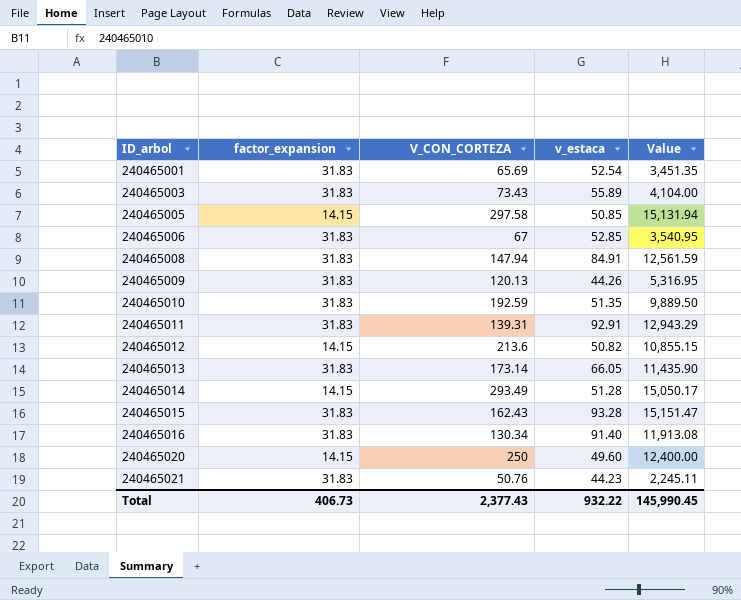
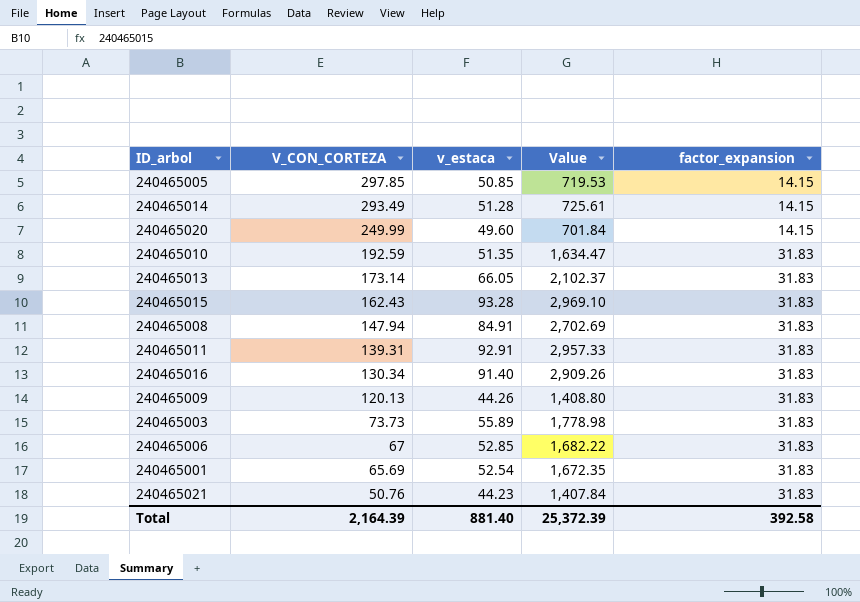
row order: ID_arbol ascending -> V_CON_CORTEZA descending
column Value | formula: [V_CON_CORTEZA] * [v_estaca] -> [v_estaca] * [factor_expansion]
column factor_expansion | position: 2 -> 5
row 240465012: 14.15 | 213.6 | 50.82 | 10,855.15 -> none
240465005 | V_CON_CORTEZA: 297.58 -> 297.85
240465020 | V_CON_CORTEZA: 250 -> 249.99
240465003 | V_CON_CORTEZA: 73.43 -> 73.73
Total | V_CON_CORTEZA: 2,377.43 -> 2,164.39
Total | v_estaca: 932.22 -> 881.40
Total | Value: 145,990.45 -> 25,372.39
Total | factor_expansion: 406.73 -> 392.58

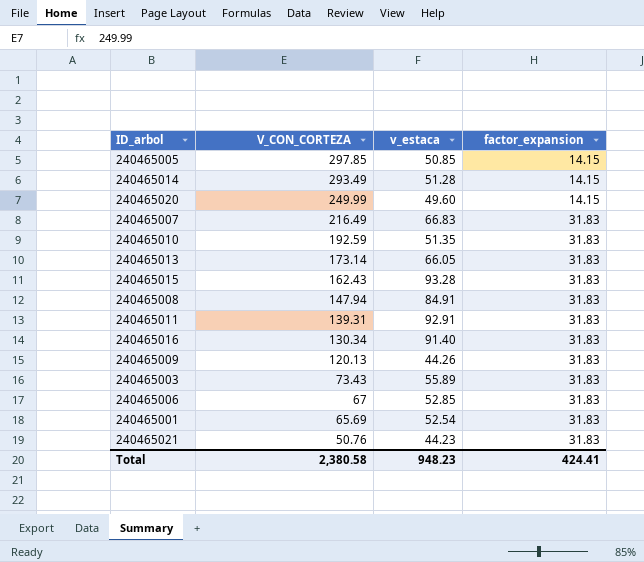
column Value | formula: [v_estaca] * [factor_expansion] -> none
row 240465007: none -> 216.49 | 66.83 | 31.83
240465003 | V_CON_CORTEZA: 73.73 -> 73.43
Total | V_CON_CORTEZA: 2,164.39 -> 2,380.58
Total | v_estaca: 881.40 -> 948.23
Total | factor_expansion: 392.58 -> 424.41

===============

Word for word, give again the lines from the line with "240465020 | V_CON_CORTEZA: 250 -> 249.99" through the end of the records above, with both ends included and the pictures left out.

240465020 | V_CON_CORTEZA: 250 -> 249.99
240465003 | V_CON_CORTEZA: 73.43 -> 73.73
Total | V_CON_CORTEZA: 2,377.43 -> 2,164.39
Total | v_estaca: 932.22 -> 881.40
Total | Value: 145,990.45 -> 25,372.39
Total | factor_expansion: 406.73 -> 392.58

column Value | formula: [v_estaca] * [factor_expansion] -> none
row 240465007: none -> 216.49 | 66.83 | 31.83
240465003 | V_CON_CORTEZA: 73.73 -> 73.43
Total | V_CON_CORTEZA: 2,164.39 -> 2,380.58
Total | v_estaca: 881.40 -> 948.23
Total | factor_expansion: 392.58 -> 424.41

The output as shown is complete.